TASK GOAL>
Among the lines below, list those containing the string "shadow".
:: EXERCISE DATA
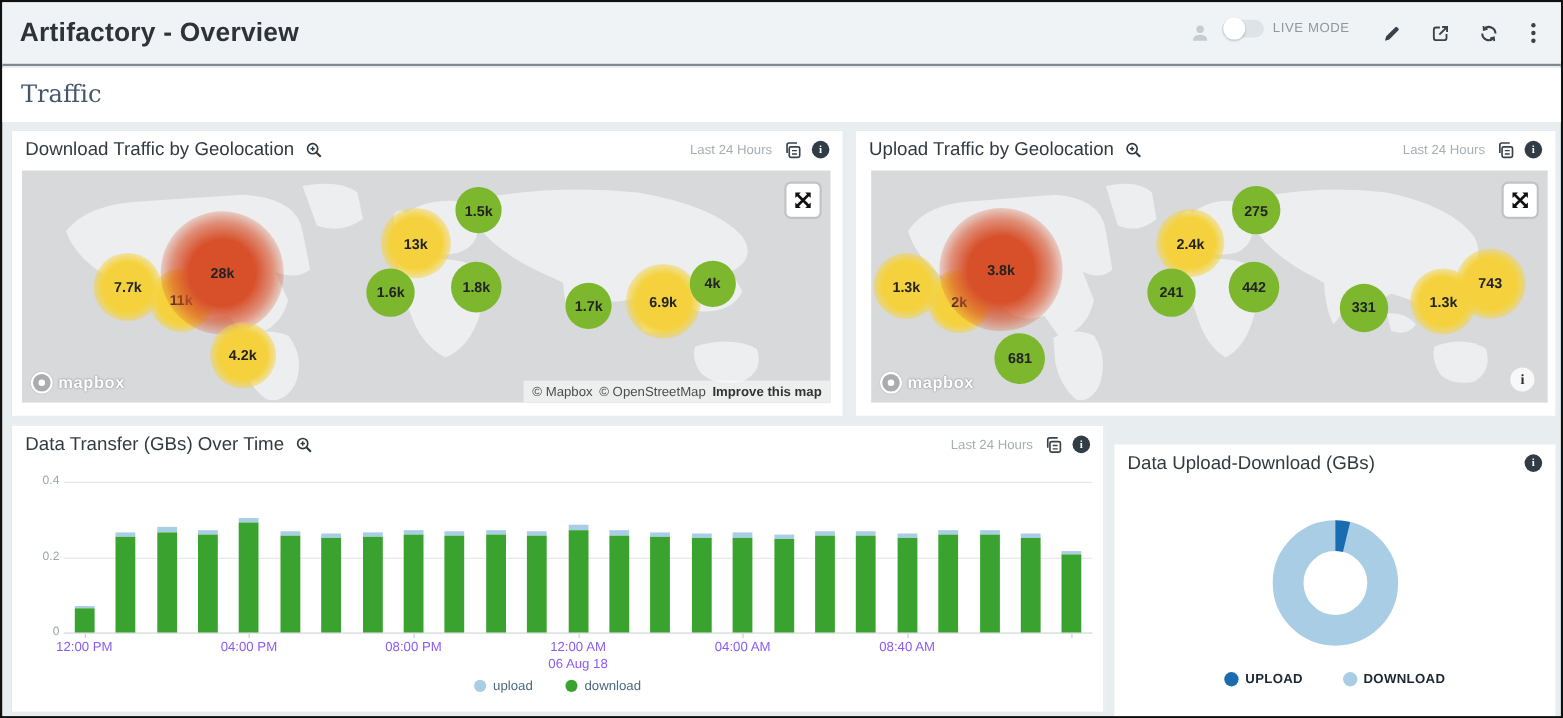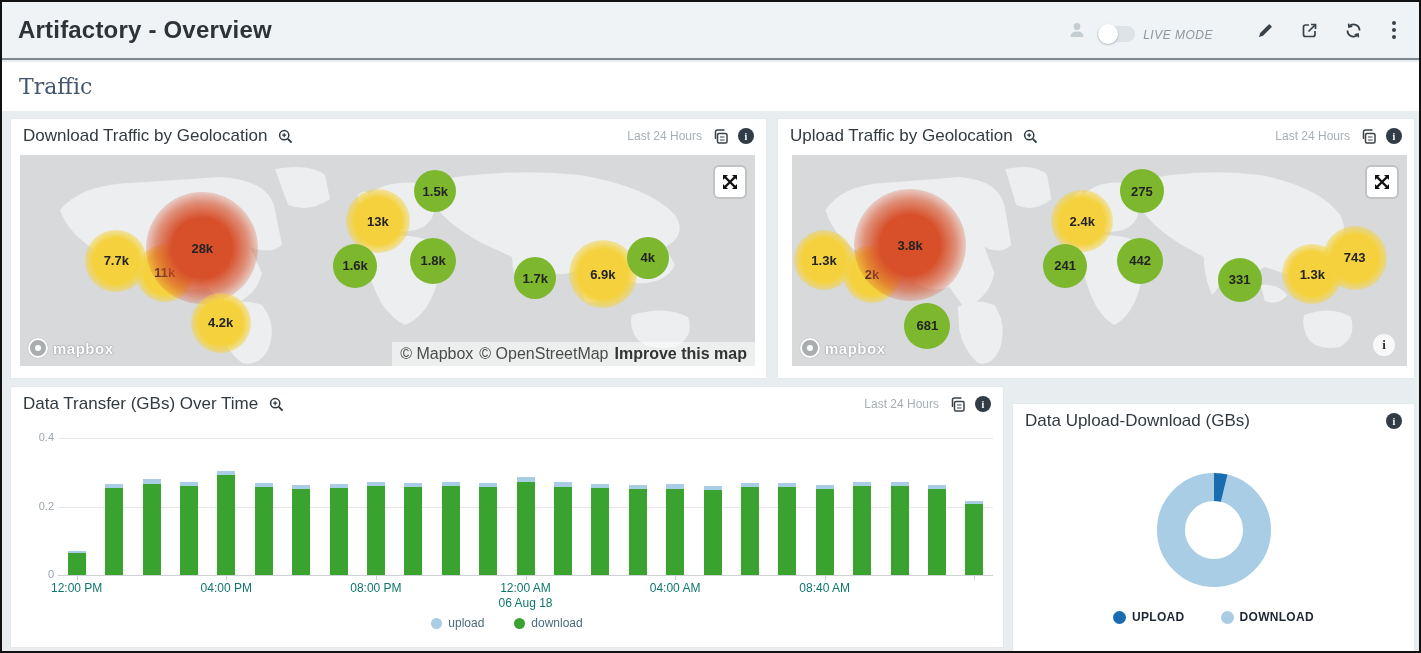--- a/index.html
+++ b/index.html
@@ -10,21 +10,21 @@
     background:#e8edef; border:2px solid #111; overflow:hidden;
   }
   
   .topbar {
     position:absolute; left:0; right:0; top:0; height:58px;
     background:#f0f3f5; border-bottom:2px solid #7f888e;
     display:flex; align-items:center; padding:0 16px;
   }
   .title { font-size:24px; font-weight:bold; color:#2d3338; letter-spacing:0.2px; }
   .topbar-right { margin-left:auto; display:flex; align-items:center; gap:20px; }
-  .live-group { display:flex; align-items:flex-end; gap:8px; margin-right:20px;font-style:italic; }
+  .live-group { display:flex; align-items:flex-start; gap:8px; margin-right:6px; }
   .toggle { width:38px; height:16px; border-radius:8px; background:#dde3e7; position:relative; cursor:pointer; }
   .toggle .knob { position:absolute; left:1px; top:-2px; width:20px; height:20px; border-radius:50%; background:#fff; box-shadow:0 1px 2px rgba(0,0,0,0.25); }
   .live-label { font-size:12px; color:#8d979e; letter-spacing:0.5px; }
   .icon-btn { display:flex; align-items:center; justify-content:center; width:24px; height:24px; cursor:pointer; }
   .kebab { display:flex; flex-direction:column; gap:3px; align-items:center; width:18px; cursor:pointer; }
   .kebab i { width:4px; height:4px; border-radius:50%; background:#39424a; }
   .timebox {
     display:flex; align-items:center; gap:10px; height:36px; padding:0 14px;
     background:#edf0f2; border:1px solid #d9dee1; cursor:pointer;
   }
@@ -51,35 +51,35 @@
             border-radius:50%; cursor:pointer; }
   .bubble span { font-size:13px; font-weight:bold; color:#232323; white-space:nowrap; }
   .expand-btn { position:absolute; top:12px; right:10px; width:30px; height:30px; background:#fff; border-radius:4px;
                 box-shadow:0 0 0 2px rgba(0,0,0,0.10); display:flex; align-items:center; justify-content:center; cursor:pointer; }
   .mapbox-logo { position:absolute; left:8px; bottom:8px; display:flex; align-items:center; gap:5px; cursor:pointer; }
   .mapbox-logo .mb-circle { width:20px; height:20px; border-radius:50%; background:#a9adaf; border:2px solid #fff;
                             box-shadow:0 0 1px rgba(0,0,0,.3); position:relative; }
   .mapbox-logo .mb-circle::after { content:""; position:absolute; left:5px; top:5px; width:6px; height:6px; border-radius:50%; background:#fff; }
   .mapbox-logo .mb-text { color:#fff; font-weight:bold; font-size:15px; letter-spacing:0.5px; text-shadow:0 0 2px #8e9294, 0 0 1px #8e9294; }
   .attribution { position:absolute; right:0; bottom:0; background:rgba(255,255,255,0.55); padding:3px 8px;
-                 font-size:16px; color:#4c4c4c; display:flex; gap:6px; }
+                 font-size:12px; color:#4c4c4c; display:flex; gap:6px; }
   .attribution b { color:#333; }
   .map-info-btn { position:absolute; right:12px; bottom:10px; width:22px; height:22px; border-radius:50%;
                   background:rgba(250,250,250,0.95); color:#2d2d2d; font-family:"Liberation Serif",serif; font-weight:bold;
                   font-size:13px; display:flex; align-items:center; justify-content:center; cursor:pointer; }
   
   .plot { position:absolute; left:47px; top:51px; width:935px; height:137px; }
   .gridline { position:absolute; left:0; right:0; height:1px; background:#e3e7e9; }
   .gridline.base { background:#cdd2d5; }
   .bar { position:absolute; bottom:0; display:flex; flex-direction:column; cursor:pointer; }
   .bar .seg-u { background:#a9cde5; }
   .bar .seg-d { background:#3aa32f; }
   .ytick { position:absolute; width:38px; text-align:right; font-size:11px; color:#9aa5ad; }
   .xtickmark { position:absolute; top:188px; width:1px; height:5px; background:#c8cdd0; }
-  .xlabel { position:absolute; top:194px; width:130px; text-align:center; font-size:12px; color:#0f766e; line-height:15px; }
+  .xlabel { position:absolute; top:194px; width:130px; text-align:center; font-size:12px; color:#8b5cf6; line-height:15px; }
   .chart-legend { position:absolute; left:0; right:0; top:229px; display:flex; justify-content:center; gap:30px; }
   .legend-item { display:flex; align-items:center; gap:6px; cursor:pointer; }
   .legend-dot { width:11px; height:11px; border-radius:50%; }
   .legend-text { font-size:12px; color:#4a6b7c; }
   
   .donut-wrap { position:absolute; left:0; right:0; top:48px; height:156px; display:flex; align-items:center; justify-content:center; }
   .donut-legend { position:absolute; left:0; right:0; top:206px; display:flex; justify-content:center; gap:36px; }
   .donut-legend .legend-dot { width:13px; height:13px; }
   .donut-legend .legend-text { font-size:12px; font-weight:bold; color:#1d2733; letter-spacing:0.3px; }
 </style>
::::
ANSWER TO THIS PROBLEM>
   .toggle .knob { position:absolute; left:1px; top:-2px; width:20px; height:20px; border-radius:50%; background:#fff; box-shadow:0 1px 2px rgba(0,0,0,0.25); }
                 box-shadow:0 0 0 2px rgba(0,0,0,0.10); display:flex; align-items:center; justify-content:center; cursor:pointer; }
                             box-shadow:0 0 1px rgba(0,0,0,.3); position:relative; }
   .mapbox-logo .mb-text { color:#fff; font-weight:bold; font-size:15px; letter-spacing:0.5px; text-shadow:0 0 2px #8e9294, 0 0 1px #8e9294; }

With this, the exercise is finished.